Workflows allow to run any machine learning tasks in your cloud account via the CLI. These tasks can include preparing data, training models, and running applications. When you run a workflow, dstack automatically provisions the required infrastructure, dependencies, and tracks output artifacts.

Running workflows

To run a workflow, you can either pass all its arguments via the CLI directly, or define them in the .dstack/workflows.yaml file, and run the workflow by name.

Example

dstack run python train.py -r requirements.txt -a model \
  --gpu 4 --gpu-name K80 

Make sure to use the CLI from the project repository directory.

NOTE:

As long as your project is under Git, you don't have to commit local changes before using the run command. dstack tracks local changes automatically and allows you to see them in the user interface for every run.

Also, you can define your workflow in the .dstack/workflows.yaml file and run it by name:

workflows:
  - name: train
    provider: python
    file: "train.py"
    requirements: "requirements.txt"
    artifacts: ["model"]
    resources:
      gpu:
        name: "K80"
        count: 4
dstack run train 

Providers

The provider argument defines how the workflow is executed.

dstack offers a variety of built-in providers that allow you to run any machine learning task, deploy an application, or launch a dev environment.

Every provider may have its own arguments. For example, with the python provider, we can pass file (the file to run), requirements (the file with requirements), artifacts (what folders) to save as output artifacts, and resources (what hardware resources are required to run the workflow, e.g. GPU, memory, etc).

To learn more about the run command, check out the Providers Reference.

Workflows file syntax

Let's walk through the syntax of the .dstack/workflows.yaml file:

workflows:
  - name: download
    help: "Downloads the training data" 
    provider: python
    file: "download.py"
    artifacts: ["data"]

  - name: train
    help: "Trains a model and saves the checkpoints"
    depends-on:
      - download:latest
    provider: python
    file: "train.py"
    artifacts: ["model"]
    resources:
      gpu: 1

Dependencies

In the example above, you can notice that the train workflow has a depends-on argument. This argument defines dependencies to other workflows.

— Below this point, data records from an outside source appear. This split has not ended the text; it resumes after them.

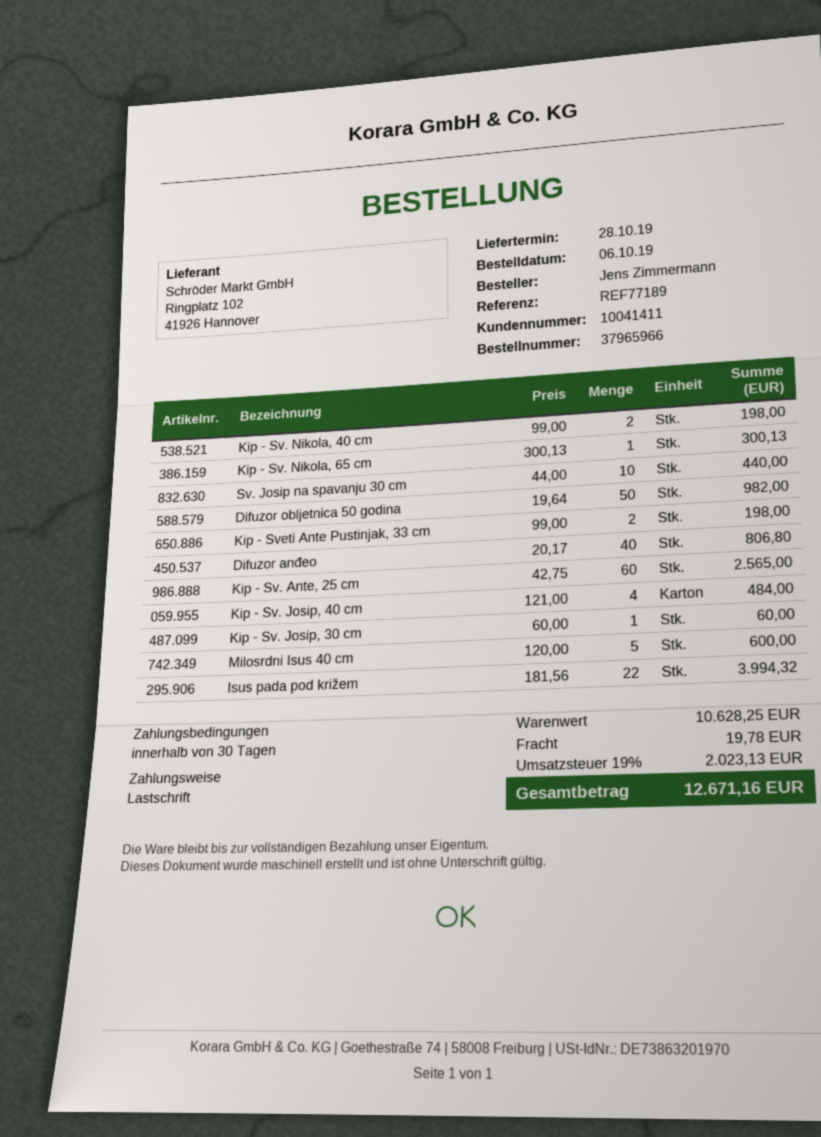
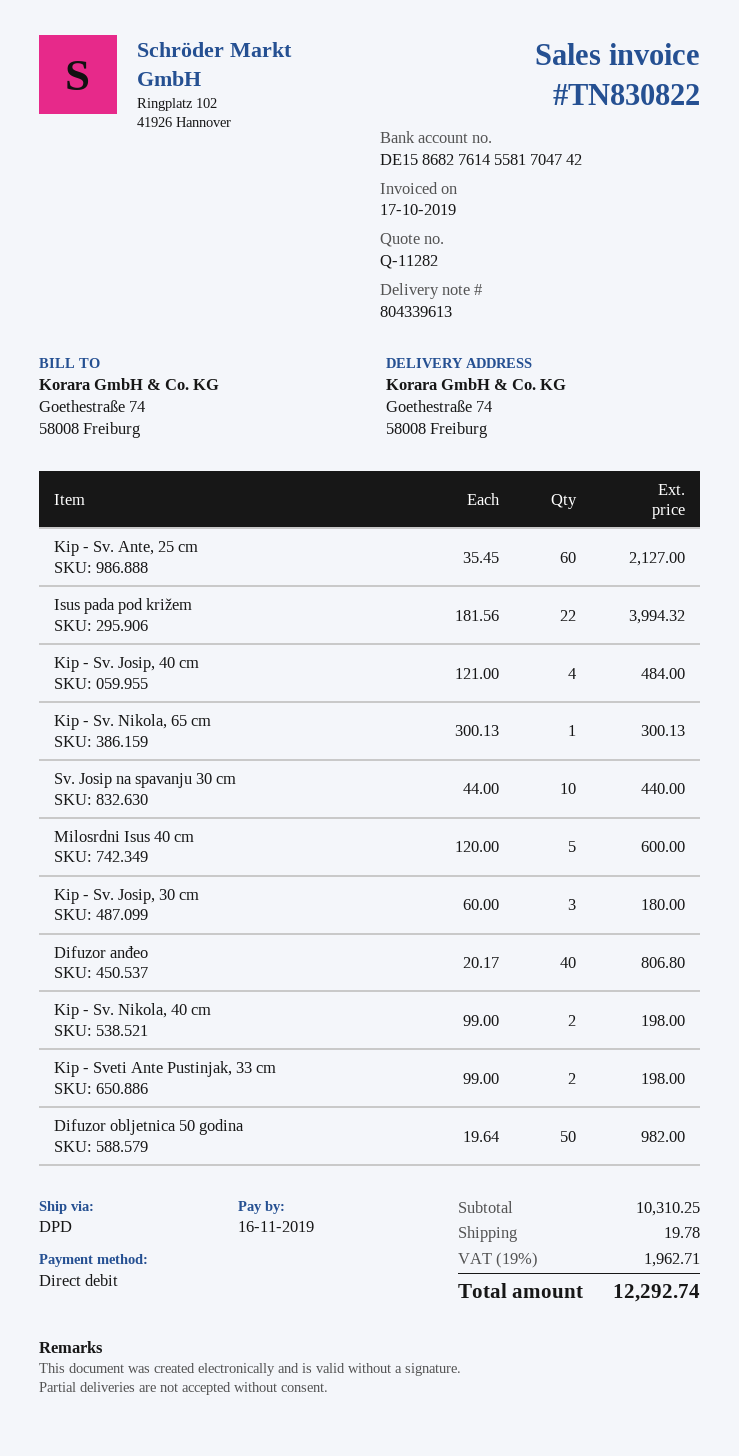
Kip - Sv. Ante, 25 cm: 60 x 42.75 = 2565.00 -> 60 x 35.45 = 2127.00
Kip - Sv. Josip, 30 cm: 1 x 60.00 = 60.00 -> 3 x 60.00 = 180.00
subtotal: 10628.25 -> 10310.25
tax: 19% = 2023.13 -> 19% = 1962.71
total: 12671.16 -> 12292.74

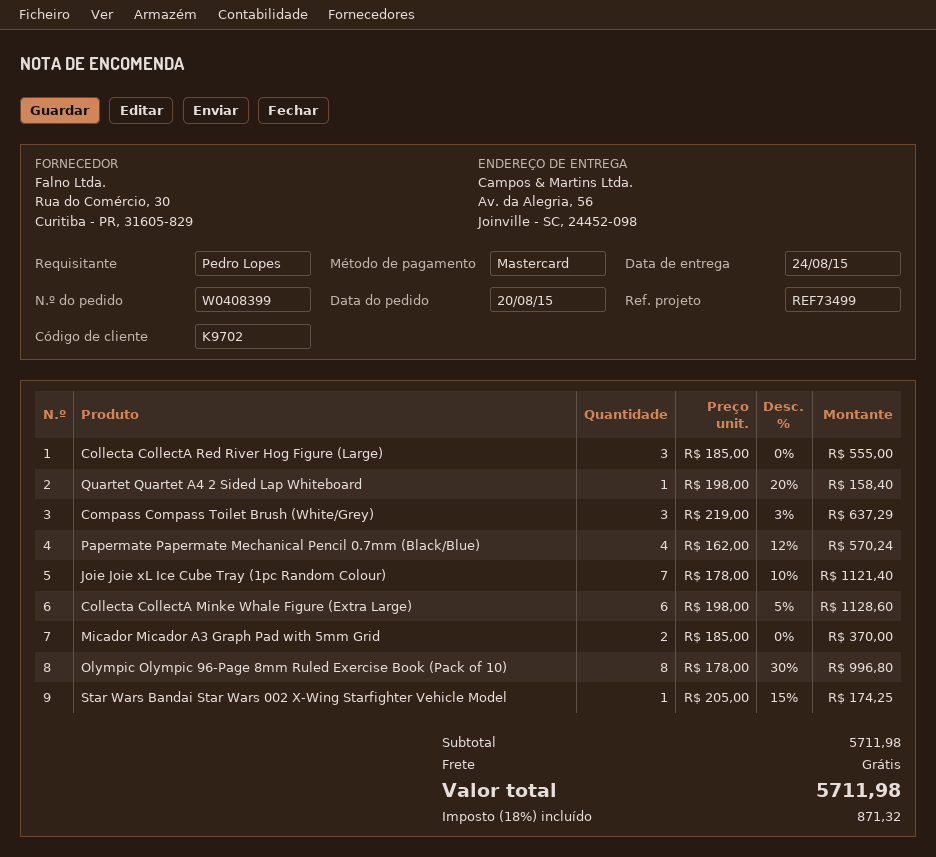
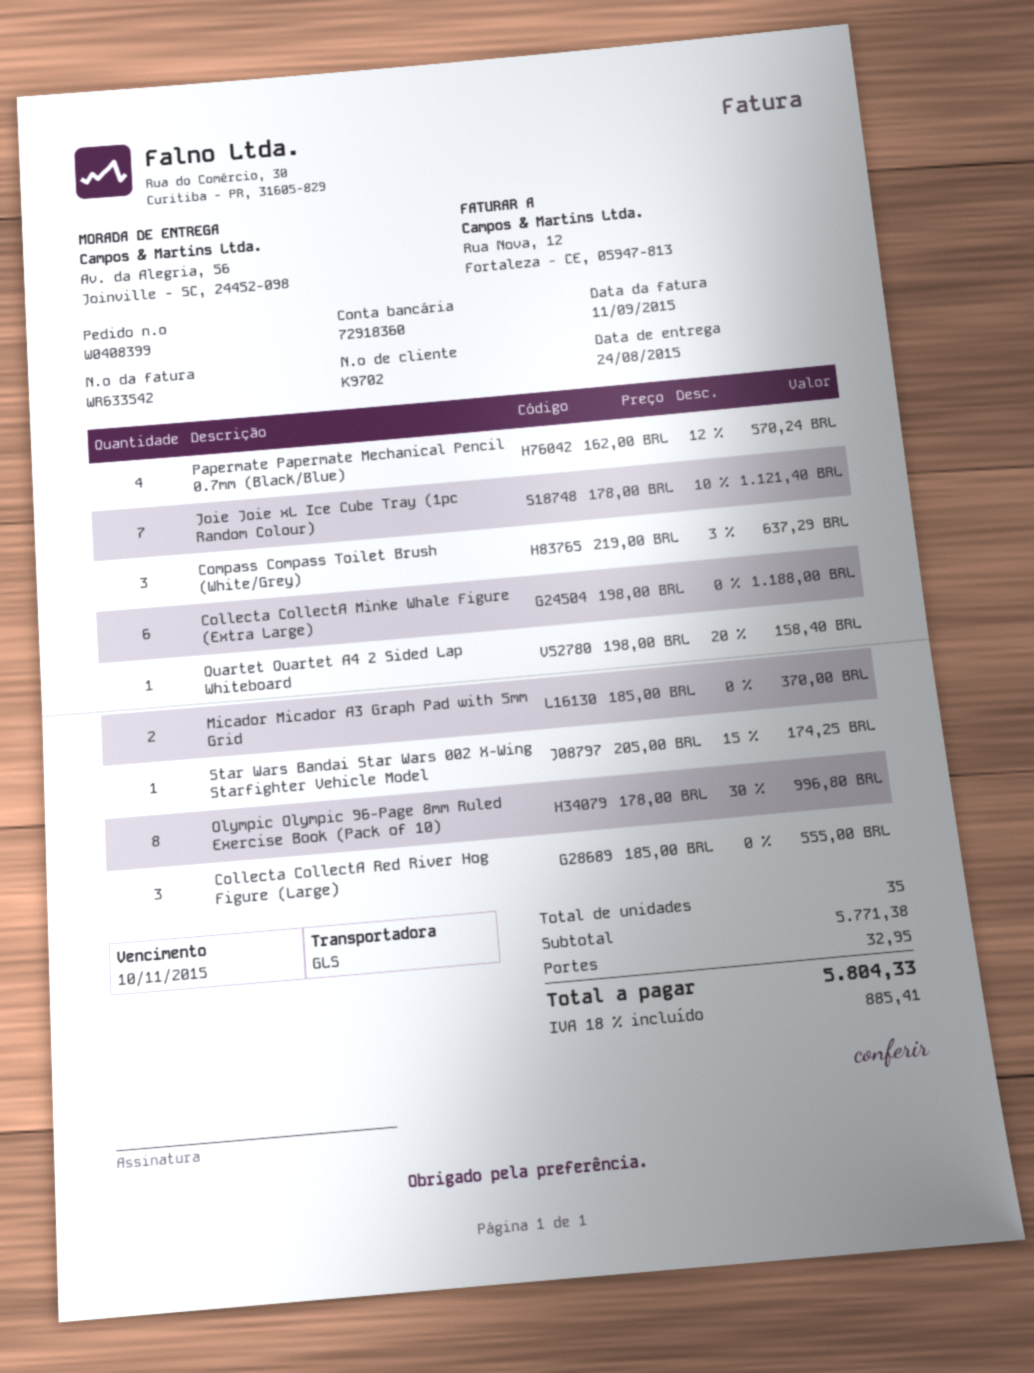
Collecta CollectA Minke Whale Figure (Extra Large): 6 x 198.00 - 5% = 1128.60 -> 6 x 198.00 = 1188.00
subtotal: 5711.98 -> 5771.38
shipping: 0.00 -> 32.95
tax: 18% = 871.32 -> 18% = 885.41
total: 5711.98 -> 5804.33

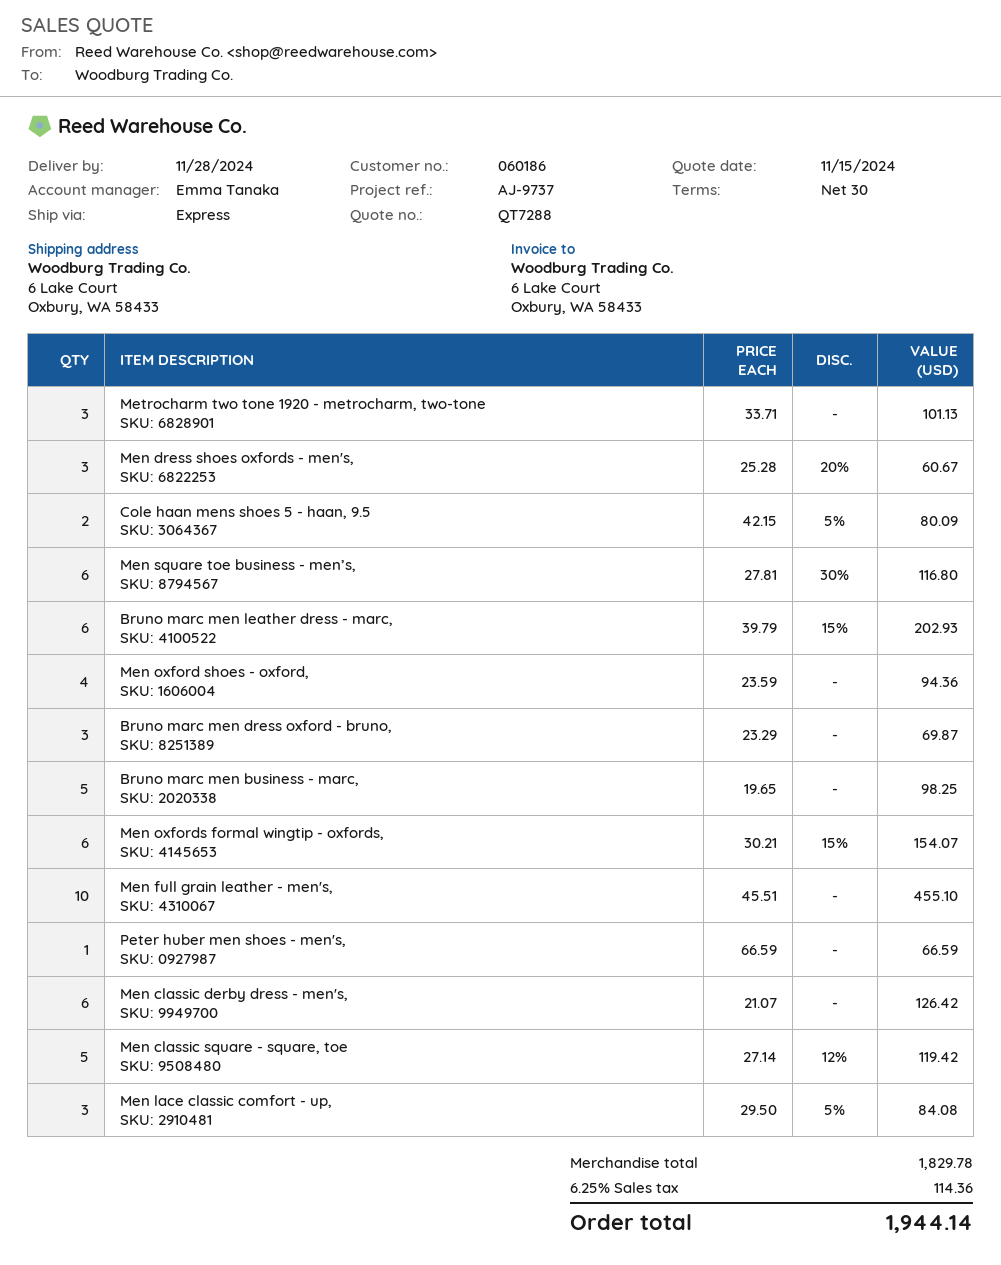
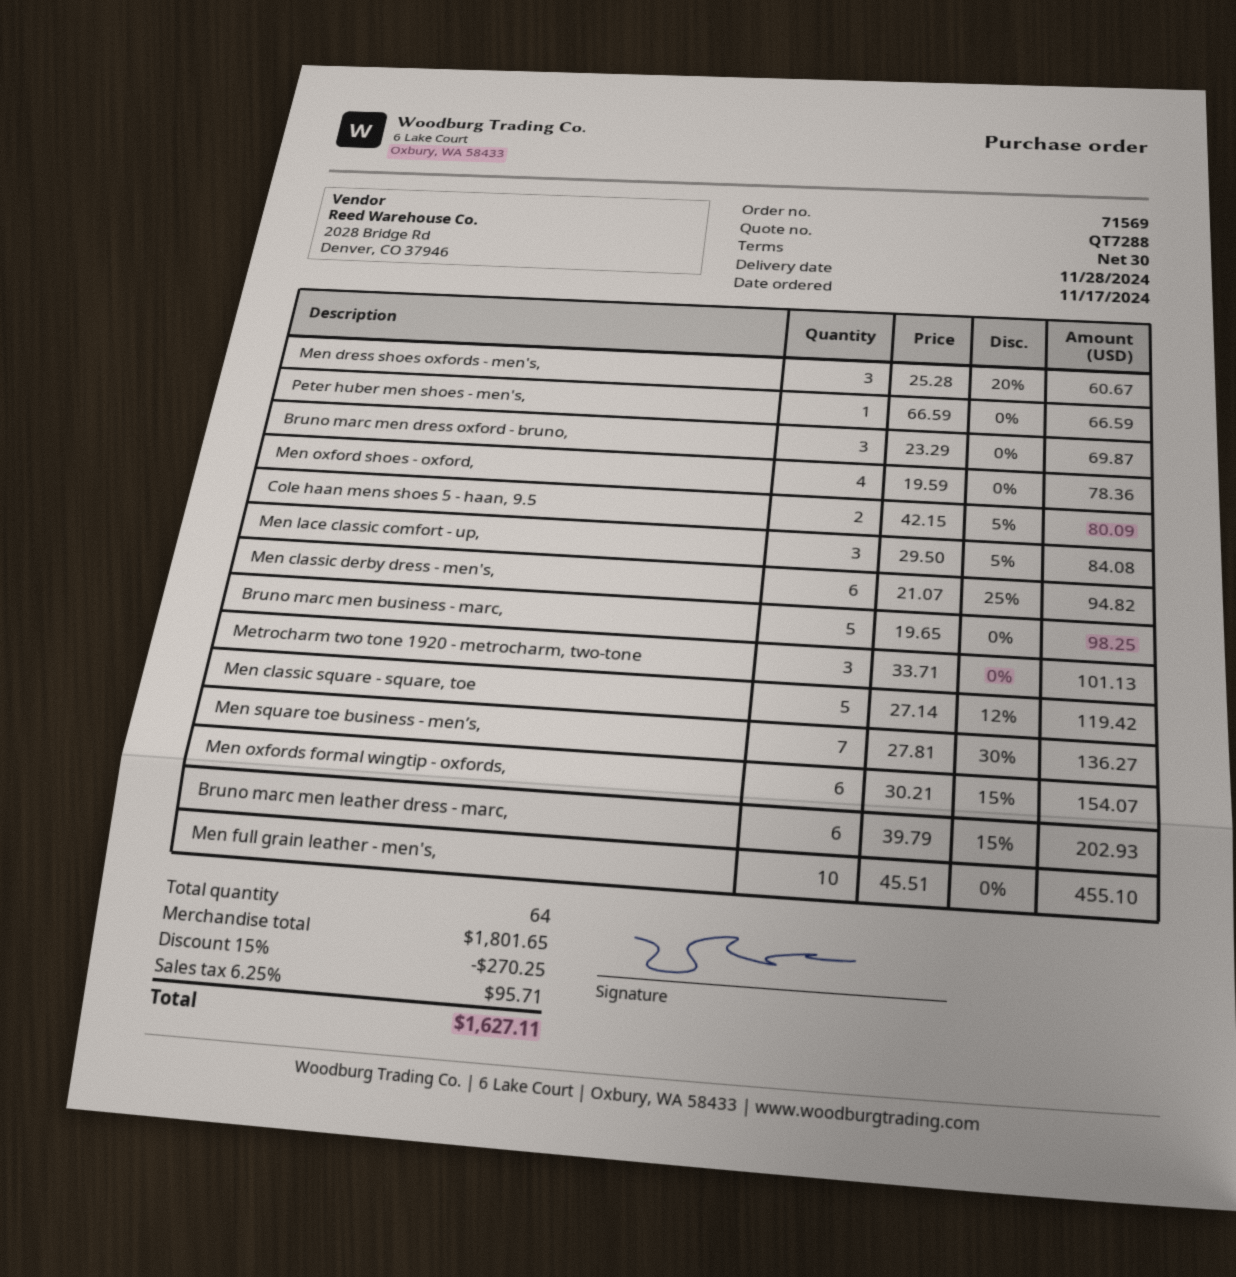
Men square toe business - men’s,: 6 x 27.81 - 30% = 116.80 -> 7 x 27.81 - 30% = 136.27
Men oxford shoes - oxford,: 4 x 23.59 = 94.36 -> 4 x 19.59 = 78.36
Men classic derby dress - men's,: 6 x 21.07 = 126.42 -> 6 x 21.07 - 25% = 94.82
subtotal: 1829.78 -> 1801.65
discount: none -> 15% = 270.25
tax: 6.25% = 114.36 -> 6.25% = 95.71
total: 1944.14 -> 1627.11

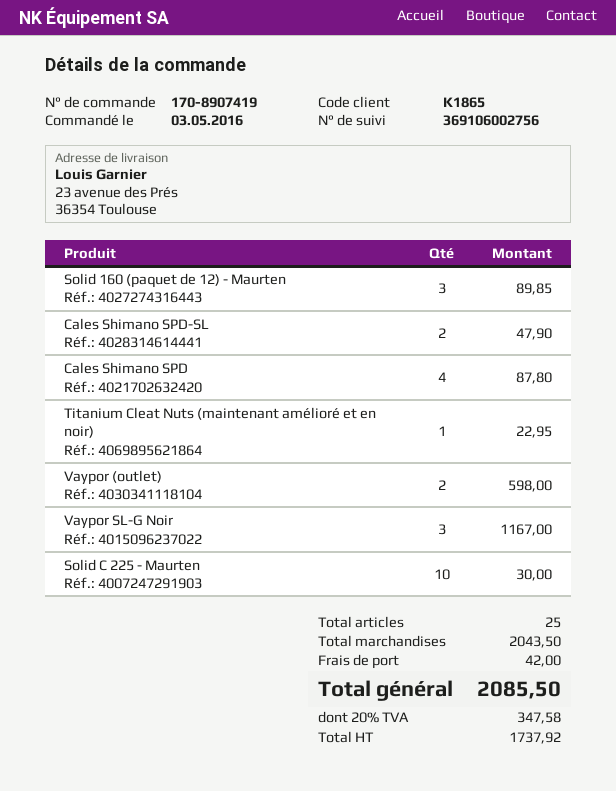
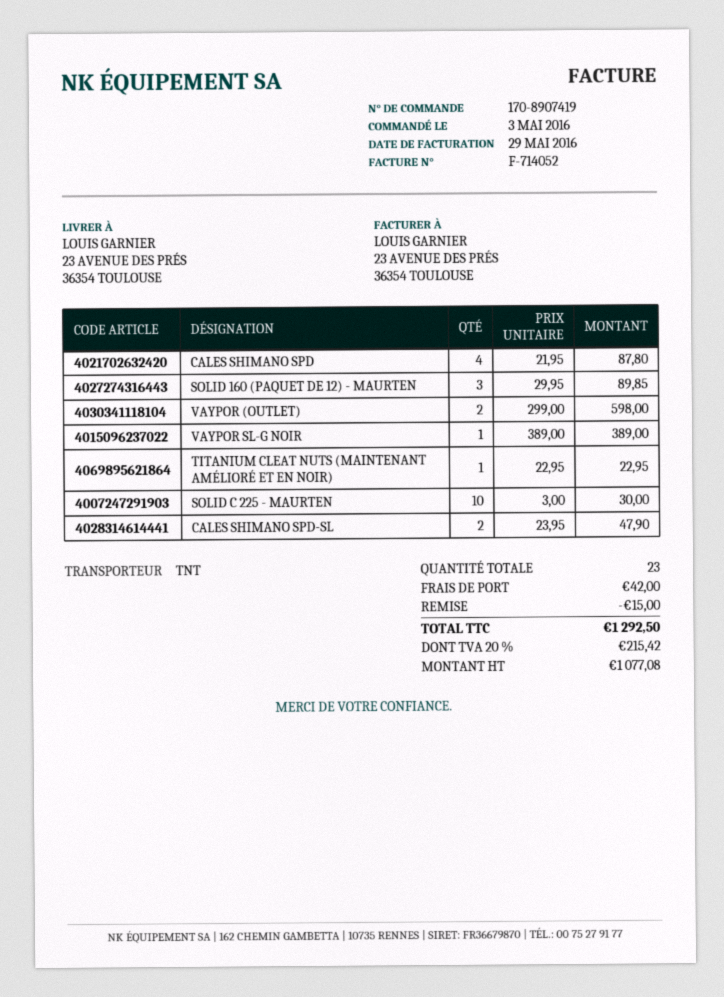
Vaypor SL-G Noir: 3 for 1167.00 -> 1 for 389.00
total quantity: 25 -> 23
discount: none -> 15.00
net: 1737.92 -> 1077.08
tax: 20% = 347.58 -> 20% = 215.42
total: 2085.50 -> 1292.50

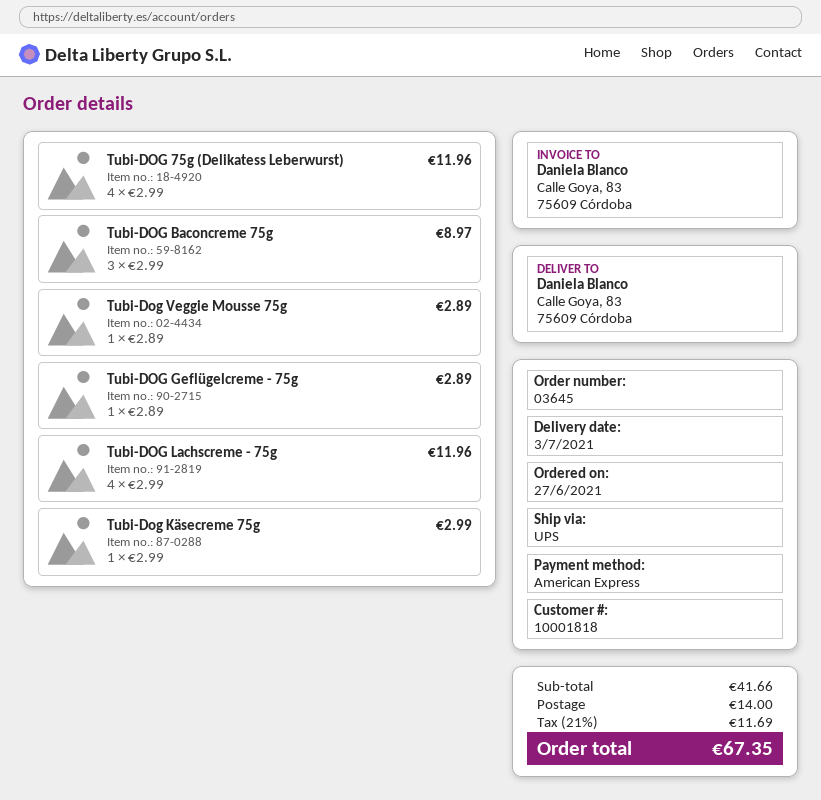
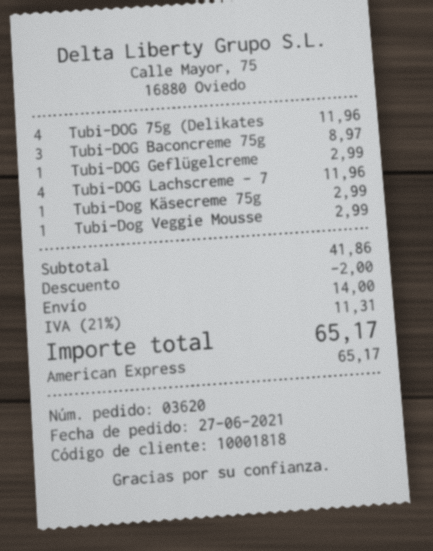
order number: 03645 -> 03620
Tubi-Dog Veggie Mousse 75g: 1 for 2.89 -> 1 for 2.99
Tubi-DOG Geflügelcreme - 75g: 1 for 2.89 -> 1 for 2.99
subtotal: 41.66 -> 41.86
discount: none -> 2.00
tax: 21% = 11.69 -> 21% = 11.31
total: 67.35 -> 65.17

For example, if you want dstack to run the download workflow before the train workflow, you can use the following syntax:

depends-on:
  - download 

If you run the train workflow, dstack will run both the download and the train workflows. The output artifacts of the download workflow will be passed to the train workflow.

In case you want to run the download workflow each time you run the train workflow, and instead would like to reuse the output artifacts of a particular run of the download workflow, you can refer to that run via a tag:

depends-on:
  - download:<tag-name>

Tags can be assigned to finished runs via the CLI or the user interface. Tags allow to version output artifacts for later reuse.

Logs

The output of running workflows is tracked in real-time and can be accessed through the user interface or the CLI.

To access the output through the CLI, use the following command:

dstack logs <run-name>

If you'd like to see the output in real-time through the CLI, add the -f (or --follow) argument:

dstack logs <run-name> -f

NOTE:

Make sure you don't print experiment metrics to the output.

Instead, it's recommended that you use specialized tools such as WandB, Comet, Neptune, etc.

Artifacts

By default, the output artifacts are tracked in real-time and can be accessed either via the user interface or the CLI.

To browse artifacts through the CLI, use the following command:

dstack artifacts list <run-name>

To download artifacts locally, use the following command:

dstack artifacts download <run-name>

Secrets

If you plan to use third-party services from your workflows, you can use dstack's secrets to securely pass passwords and tokens.

Secrets can be configured on the Settings page in the user interface.

The configured secrets are passed to the workflows as environment variables.

Here's an example of how you can access them from Python:

import os

wandb_api_key = os.environ.get("WANDB_API_KEY")